J’ai dit depuis longtemps qu’avec le temps, nous apprendrons un tas d’histoires de non-coopération qui se passent à l’intérieur de l’administration. Nous venons d’en apprendre un nouveau : Lorsque le DHS a envoyé à l’administration de la sécurité sociale une liste de 2,7 millions de citoyens et de résidents légaux avec des instructions pour les marquer faussement comme décédés (détruire des vies et les ouvrir aux expulsions de la CER), un fonctionnaire de carrière nommé Jeremiah Schofield a refusé l’ordre, et a arrêté le plan, offrant une étude de cas pour résister à la portée autoritaire par des frictions bureaucratiques.

Et l’étendue de la résistance publique ne cesse de croître. L’infatigable K. Des rapports étourneux sur la montée des manifestations dans l’Arkansas – où récemment une douzaine de nouvelles villes ont organisé des manifestations pour la première fois au cours de l’année écoulée. Elle note les quatre personnes qui manifestent à Paris, en Arkansas : « Rev. Dawn Chesser a raconté une interaction avec un résident de longue date du comté de Logan. Il a partagé que leur rassemblement de quatre personnes était la première manifestation dont il avait été témoin à Paris. « Il a déclaré qu’il avait été un partisan de Trump en 2016, mais qu’il n’était plus parce qu’il avait l’impression que l’administration actuelle était pour la plupart corrompue et qu’elle était pour un gain financier. »

C’est un rappel qu’il y a des millions d’entre nous qui trouvent des moyens de résister.

Donc chacun de nous a le choix en ce moment – est-ce que nous devenons plus petits ou plus grands ? Plus audacieux ou moins ?

Je pense que nous suivons les gens de l’Ohio, à Minneapolis, en Géorgie, dans les rues et les prisons et les bâtiments du Capitole et les discussions de groupe Signal.

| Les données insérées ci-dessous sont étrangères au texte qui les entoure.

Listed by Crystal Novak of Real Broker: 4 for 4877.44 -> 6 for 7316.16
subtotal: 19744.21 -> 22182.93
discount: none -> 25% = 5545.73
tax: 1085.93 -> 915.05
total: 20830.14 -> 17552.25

Mon encouragement : continuer à grossir.

Chaleureusement,

Choisir la démocratie

P.S. — J’ai récemment rencontré le légendaire Starhawk pour sa série de podcasts sur la stratégie de mouvement. Regardez ou écoutez ici. Starhawk est une figure protéiforme dans le monde de l’activisme, de la spiritualité et de la pratique terrestre – et ses questions m’ont poussé d’une manière que j’ai trouvée vraiment utile.

Choose Democracy a une mission : préparer les Américains américains à prévenir et à arrêter les prises de pouvoir antidémocratiques. Notre travail implique la préparation psychologique, les leçons de l’histoire et du monde entier, et la sensibilité stratégique.

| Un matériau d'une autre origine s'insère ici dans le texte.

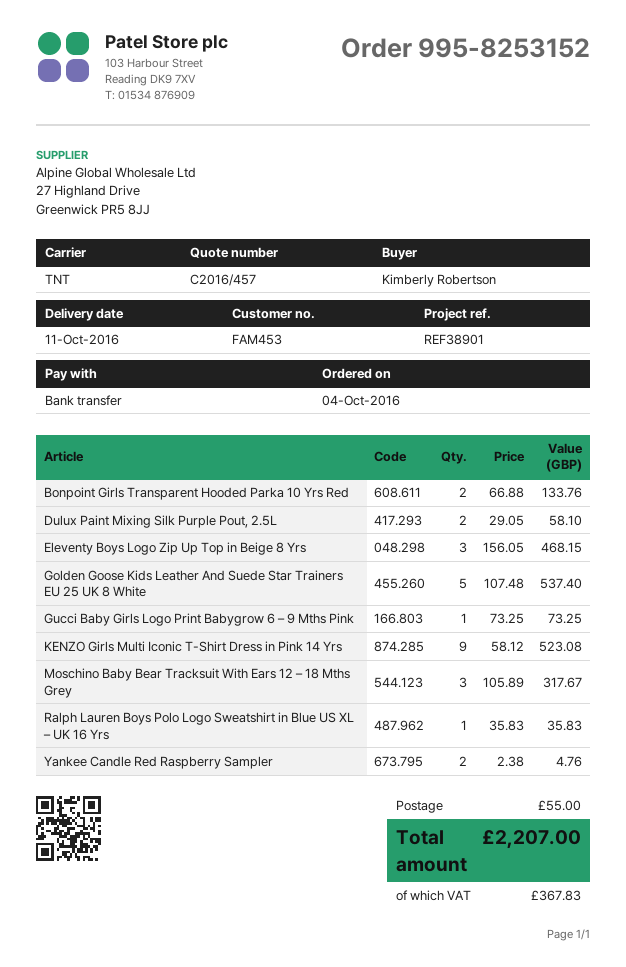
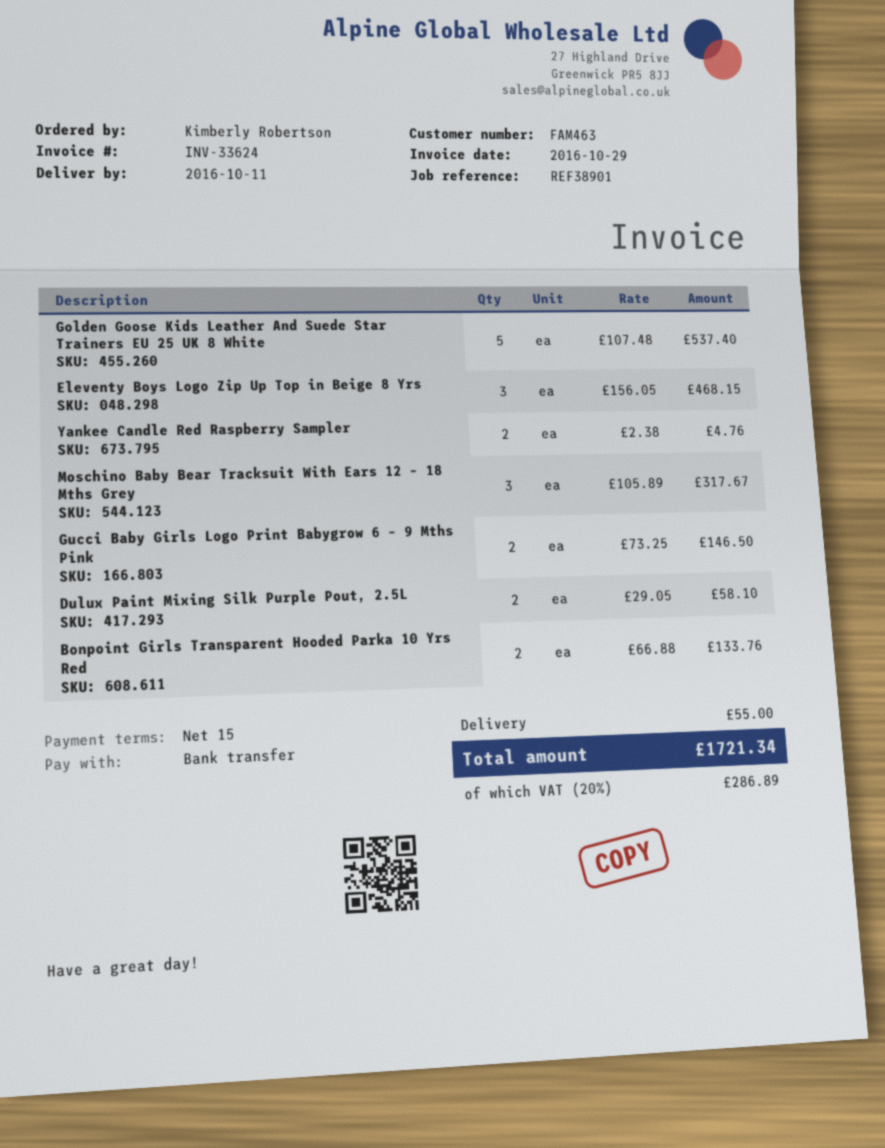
customer number: FAM453 -> FAM463
Gucci Baby Girls Logo Print Babygrow 6 – 9 Mths Pink: 1 x 73.25 = 73.25 -> 2 x 73.25 = 146.50
KENZO Girls Multi Iconic T-Shirt Dress in Pink 14 Yrs: 9 x 58.12 = 523.08 -> none
Ralph Lauren Boys Polo Logo Sweatshirt in Blue US XL – UK 16 Yrs: 1 x 35.83 = 35.83 -> none
tax: 367.83 -> 286.89
total: 2207.00 -> 1721.34

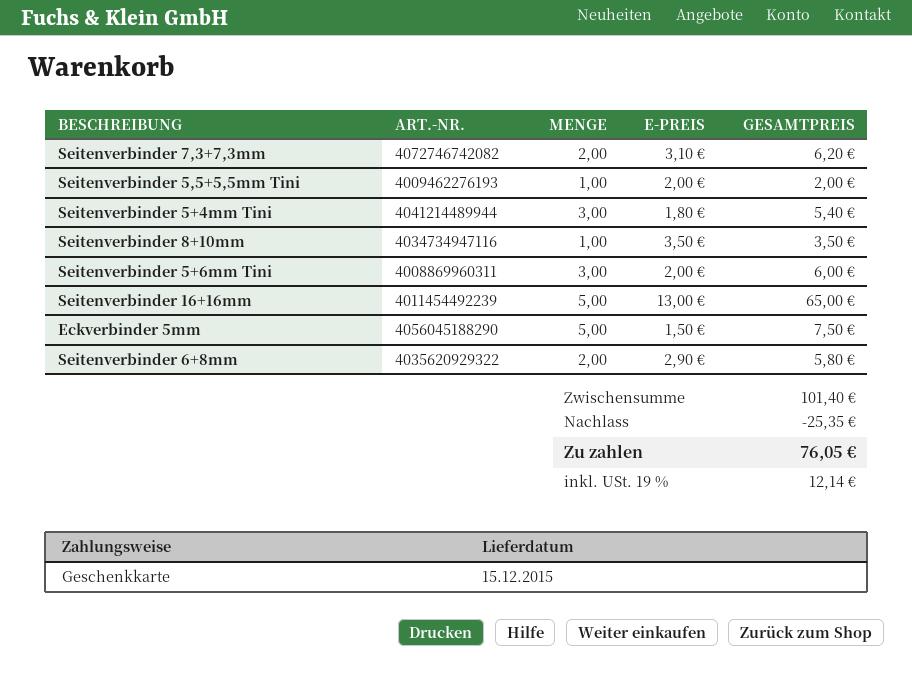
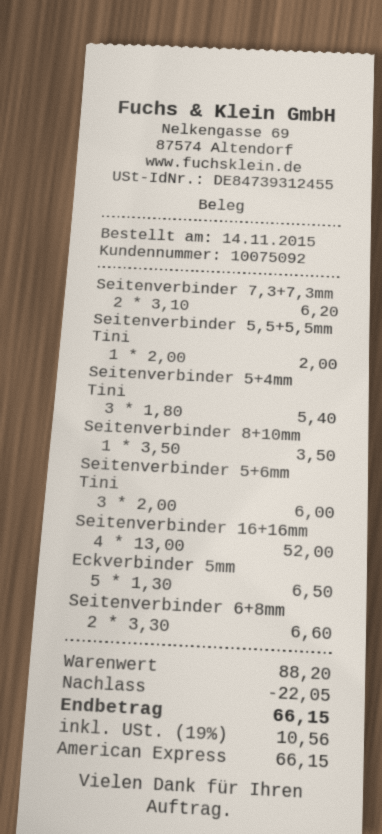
payment method: gift card -> American Express
Seitenverbinder 16+16mm: 5 x 13.00 = 65.00 -> 4 x 13.00 = 52.00
Eckverbinder 5mm: 5 x 1.50 = 7.50 -> 5 x 1.30 = 6.50
Seitenverbinder 6+8mm: 2 x 2.90 = 5.80 -> 2 x 3.30 = 6.60
subtotal: 101.40 -> 88.20
discount: 25.35 -> 22.05
tax: 19% = 12.14 -> 19% = 10.56
total: 76.05 -> 66.15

Veuillez d’abord faire un don à des groupes de première ligne. Si vous avez de l’argent restant, faites-nous un don.
PAYÉ PAR CHOISIR DÉMOCRATIE : PO BOX 15320, WASHINGTON, DC, 20003. NON AUTORISÉ PAR UN CANDIDAT OU UN COMITÉ DES CANDIDATS.
Ce site utilise des cookies pour fournir et améliorer ses services. Voir notre politique de confidentialité pour plus.